NADDOD NDR InfiniBand Network Solution for High-Performance Networks - NADDOD Blog

NADDOD NDR InfiniBand Network Solution for High-Performance Networks

NADDOD Abel InfiniBand Expert Apr 3, 2023

In recent years, artificial intelligence (AI) has developed rapidly as a new technological trend, and AI applications represented by ChatGPT have gradually changed the way people work and live. With the continuous expansion of training data sets and the optimization of deep learning algorithms, the computing resources required for training large language models (LLM) are also increasing.

To meet the demand of training large language models, a significant amount of computing resources including CPUs, GPUs, and DPUs are requried. These computing resources need to be connected to the servers training the model through a network, so the network’s bandwidth and latency will directly affect the training speed and efficiency. In response to network bottlenecks, NVIDIA launched the Quantum-2 InfiniBand NDR platform, which can provide AI developers and scientific researchers with super network performance and rich functions to help them solve challenging problems.

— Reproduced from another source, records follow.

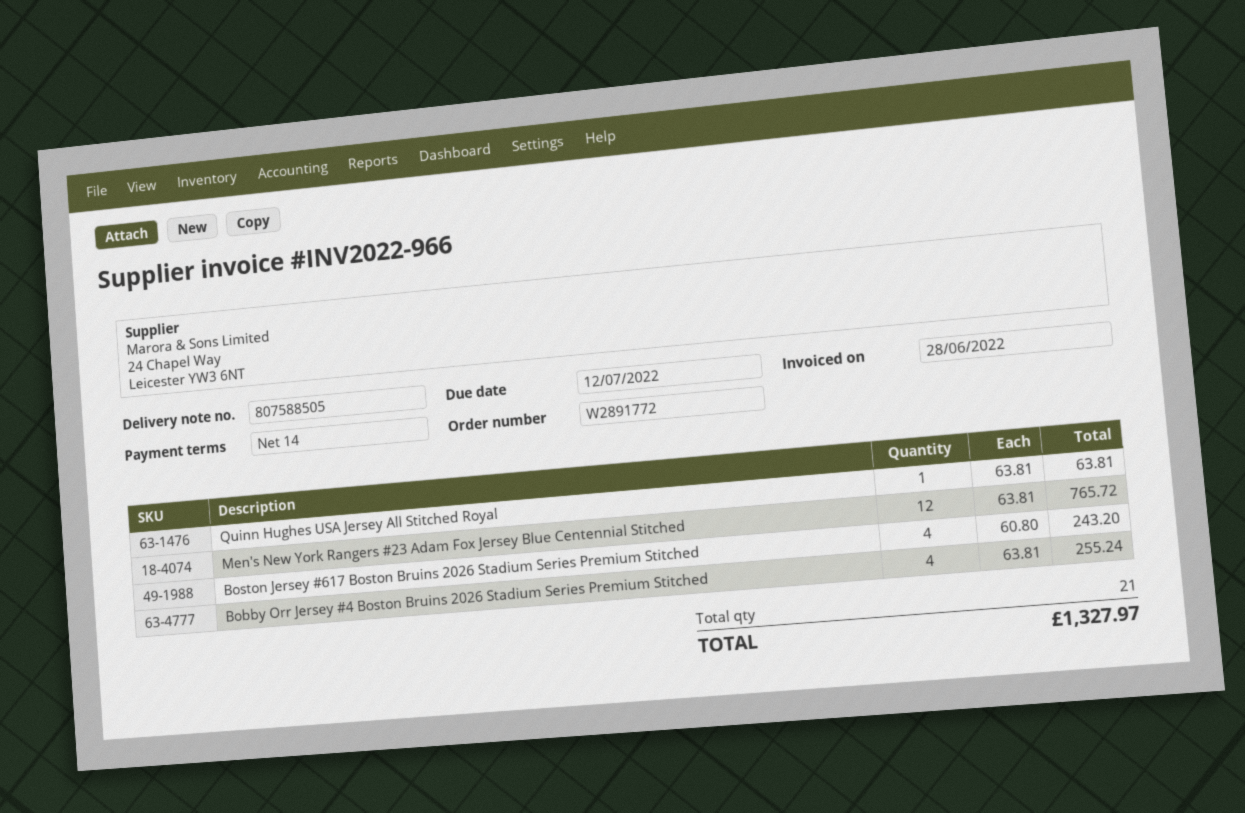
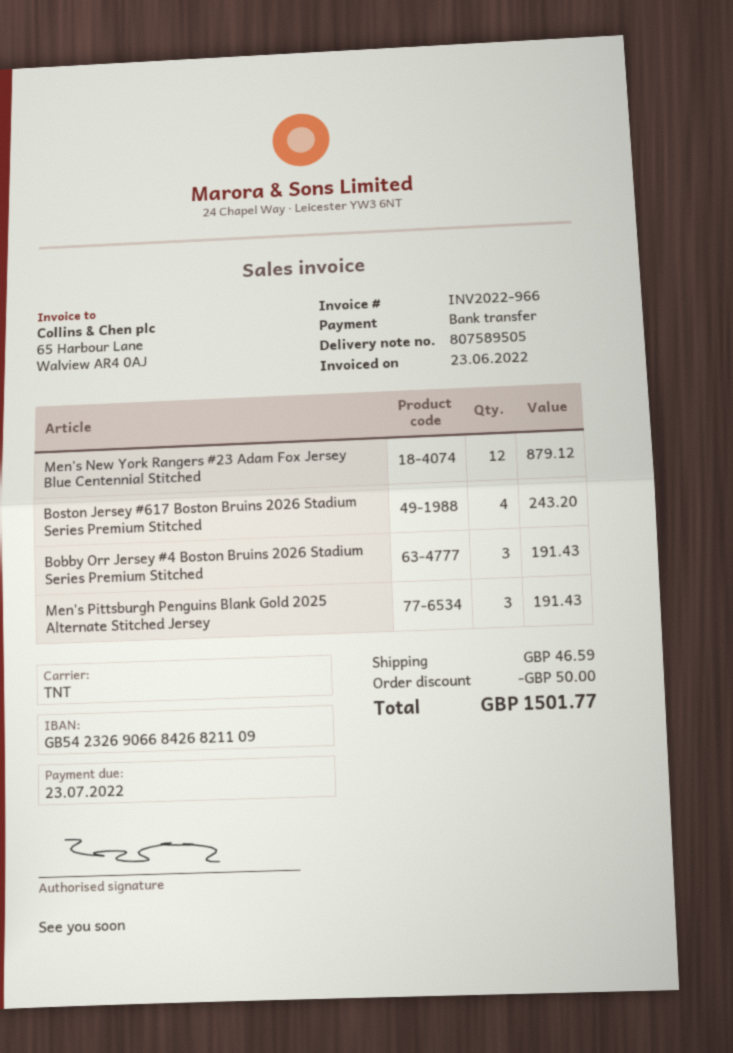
delivery note number: 807588505 -> 807589505
invoice date: 2022-06-28 -> 2022-06-23
due date: 2022-07-12 -> 2022-07-23
Quinn Hughes USA Jersey All Stitched Royal: 1 for 63.81 -> none
Men's New York Rangers #23 Adam Fox Jersey Blue Centennial Stitched: 12 for 765.72 -> 12 for 879.12
Bobby Orr Jersey #4 Boston Bruins 2026 Stadium Series Premium Stitched: 4 for 255.24 -> 3 for 191.43
Men's Pittsburgh Penguins Blank Gold 2025 Alternate Stitched Jersey: none -> 3 for 191.43
discount: none -> 50.00
shipping: none -> 46.59
total: 1327.97 -> 1501.77

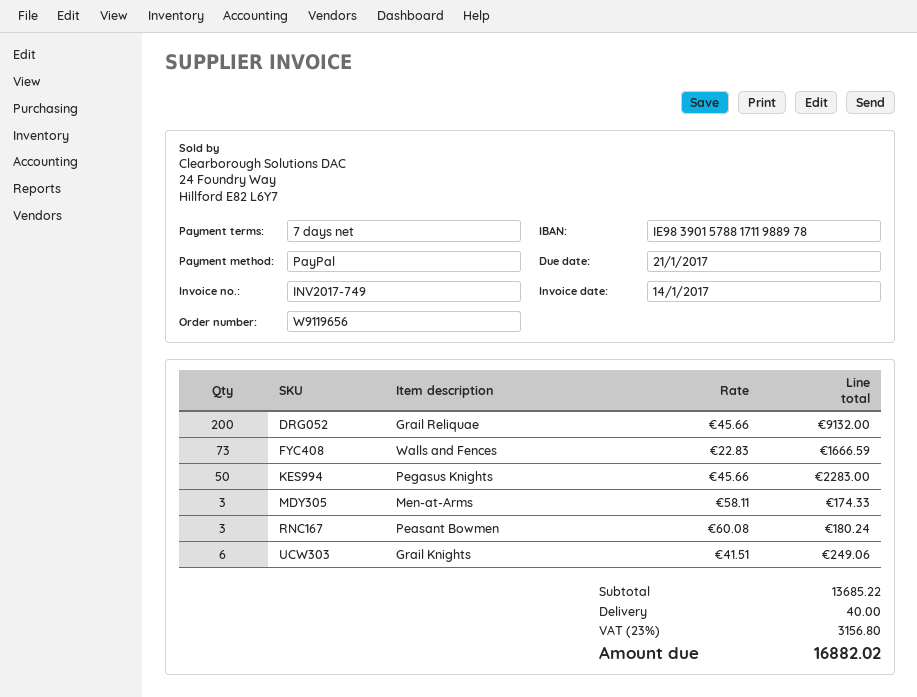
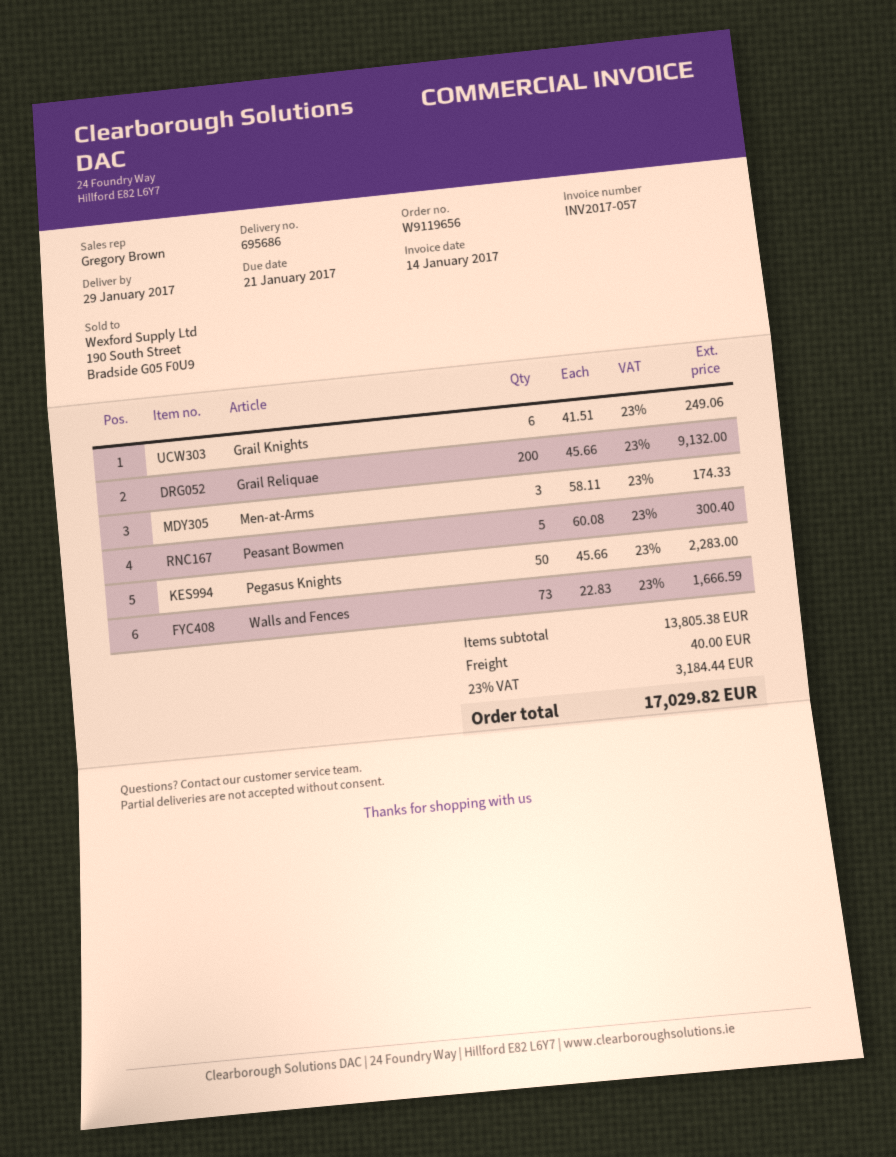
invoice number: INV2017-749 -> INV2017-057
Peasant Bowmen: 3 x 60.08 = 180.24 -> 5 x 60.08 = 300.40
subtotal: 13685.22 -> 13805.38
tax: 23% = 3156.80 -> 23% = 3184.44
total: 16882.02 -> 17029.82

NADDOD NDR InfiniBand Network Solution for HPC, AI and Data Centers

Based on the NVIDIA Quantum-2 InfiniBand platform and our understanding of the development trend of high-speed networks and rich experience in implementing high-performance network projects, NADDOD provides customers with NDR (Next Data Rate) network solutions. NADDOD’s NDR solution mainly includes the Quantum-2 InfiniBand 800G switch (2x400G NDR interface), ConnectX-7 InfiniBand host network card, and Mellanox LinkX InfiniBand optical modules and cables, which can build ultra-strong network performance with low latency and high bandwidth for critical fields such as high-performance computing (HPC), hyperscale cloud data centers, and artificial intelligence.

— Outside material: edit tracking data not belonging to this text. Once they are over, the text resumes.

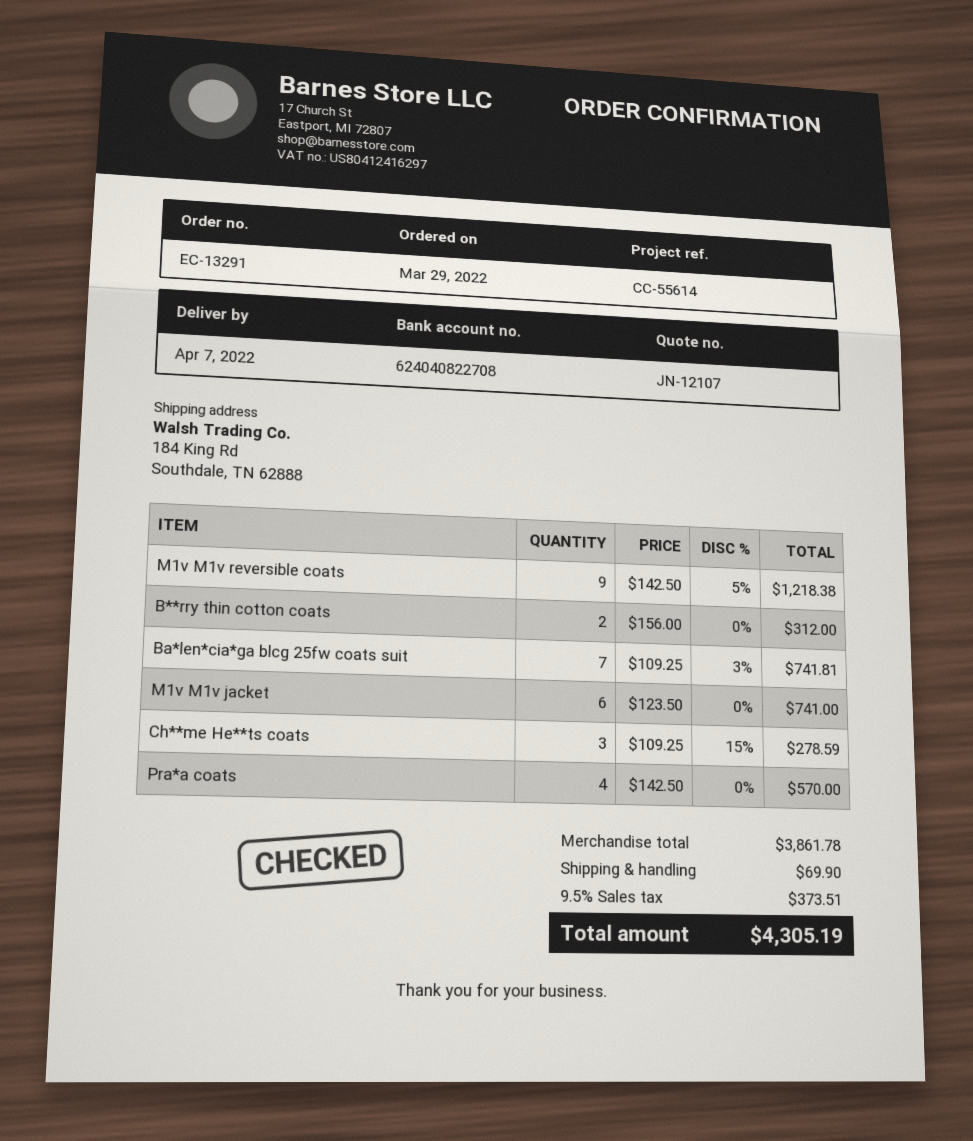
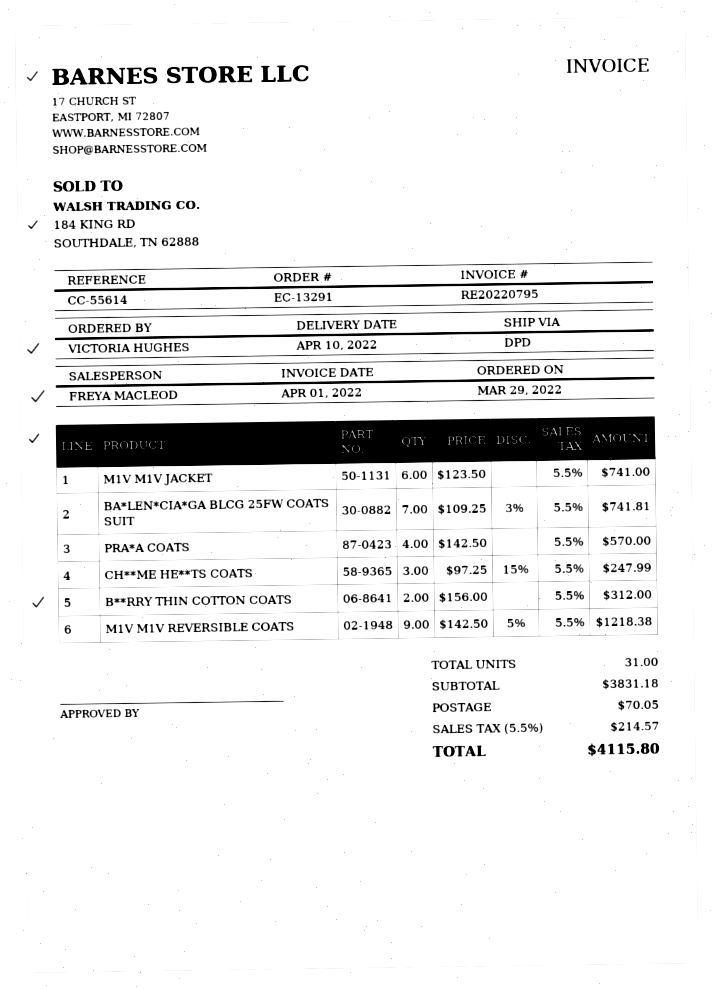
delivery date: 2022-04-07 -> 2022-04-10
Ch**me He**ts coats: 3 x 109.25 - 15% = 278.59 -> 3 x 97.25 - 15% = 247.99
subtotal: 3861.78 -> 3831.18
shipping: 69.90 -> 70.05
tax: 9.5% = 373.51 -> 5.5% = 214.57
total: 4305.19 -> 4115.80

NADDOD NDR Networking Solution

Quantum-2 InfiniBand NDR Switch

NADDOD offers the NVIDIA Quantum-2 QM9700 and QM9790 switches. Currently, the QM9700 switch has been deployed in NADDOD’s Artificial Intelligence and High-Performance Computing R&D and Test Center for NADDOD 800G (2× 400G NDR) network technology R&D innovation and product reliability testing, providing users with excellent innovative network acceleration services.

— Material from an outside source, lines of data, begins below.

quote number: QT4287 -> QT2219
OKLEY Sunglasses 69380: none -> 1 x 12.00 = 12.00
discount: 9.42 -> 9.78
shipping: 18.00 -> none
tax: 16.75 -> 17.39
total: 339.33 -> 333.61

NADDOD NVIDIA Quantum-2 QM9700 and QM9790 switches
The QM9700 and QM9790 switches are designed in a 1U standard fixed-configuration chassis with 32 800G physical interfaces and support 64 NDR 400Gb/s InfiniBand ports (up to 128 200Gb/s HDR ports can be split). Quantum-2 NDR switches support third-generation NVIDIA SHARP, advanced congestion control, adaptive routing, and self-healing network technologies. Compared with the previous generation of 200G HDR switches QM8700 and QM8790, NDR switches achieves twice the port speed, three times the switch port density, five times the switch system capacity, and 32 times the switch AI acceleration capability.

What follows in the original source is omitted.